→ **WHAT TO DO**
Please copy every line of the records below that holds the word "Black".

→ **INPUT FOR THIS TASK**
···

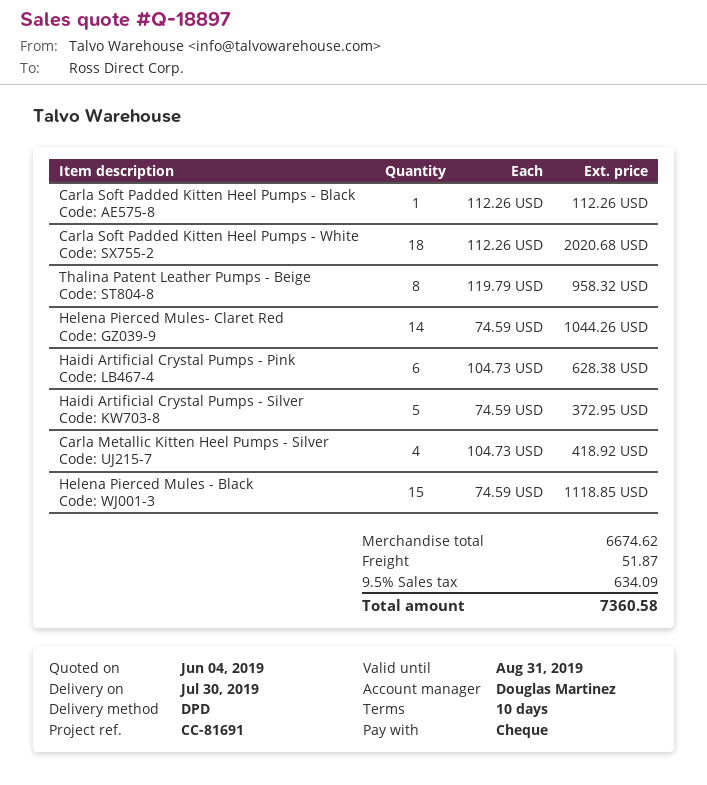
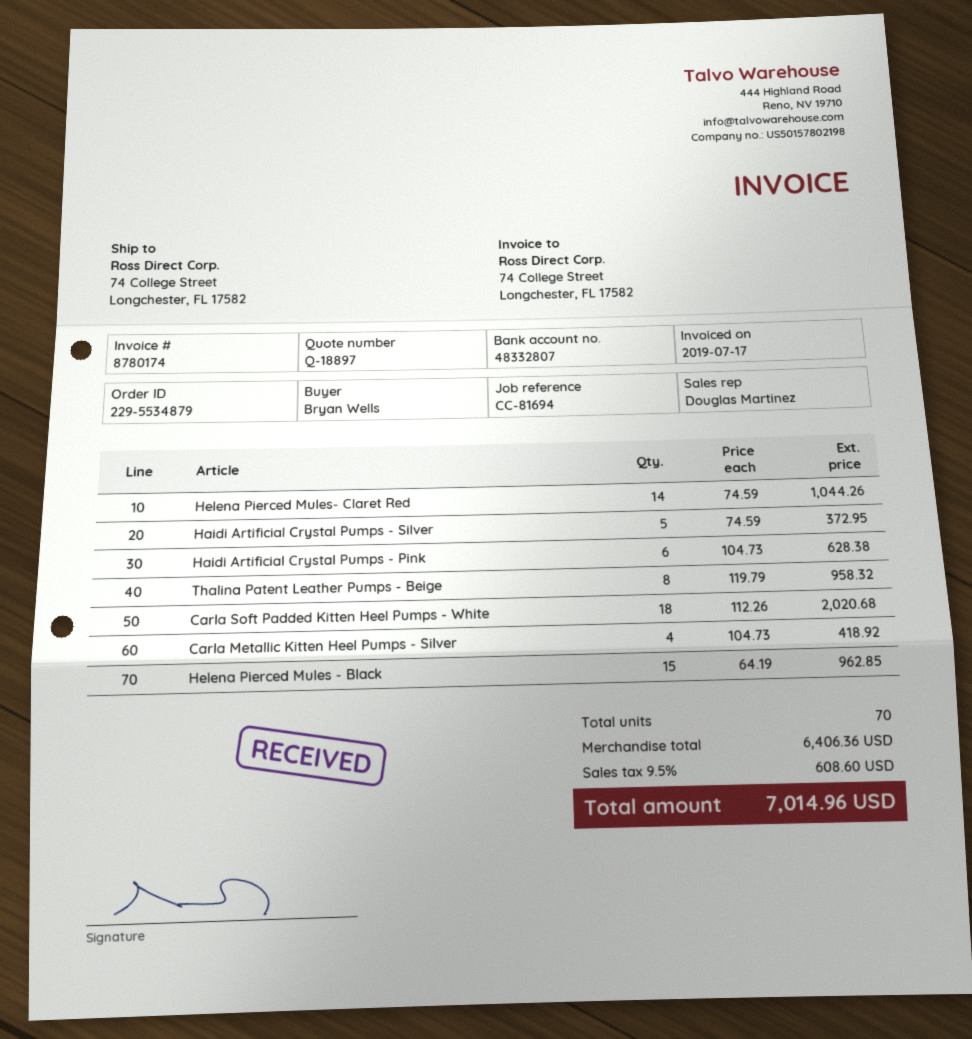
reference: CC-81691 -> CC-81694
Carla Soft Padded Kitten Heel Pumps - Black: 1 x 112.26 = 112.26 -> none
Helena Pierced Mules - Black: 15 x 74.59 = 1118.85 -> 15 x 64.19 = 962.85
subtotal: 6674.62 -> 6406.36
shipping: 51.87 -> none
tax: 9.5% = 634.09 -> 9.5% = 608.60
total: 7360.58 -> 7014.96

···

→ **TASK ANSWER**
Carla Soft Padded Kitten Heel Pumps - Black: 1 x 112.26 = 112.26 -> none
Helena Pierced Mules - Black: 15 x 74.59 = 1118.85 -> 15 x 64.19 = 962.85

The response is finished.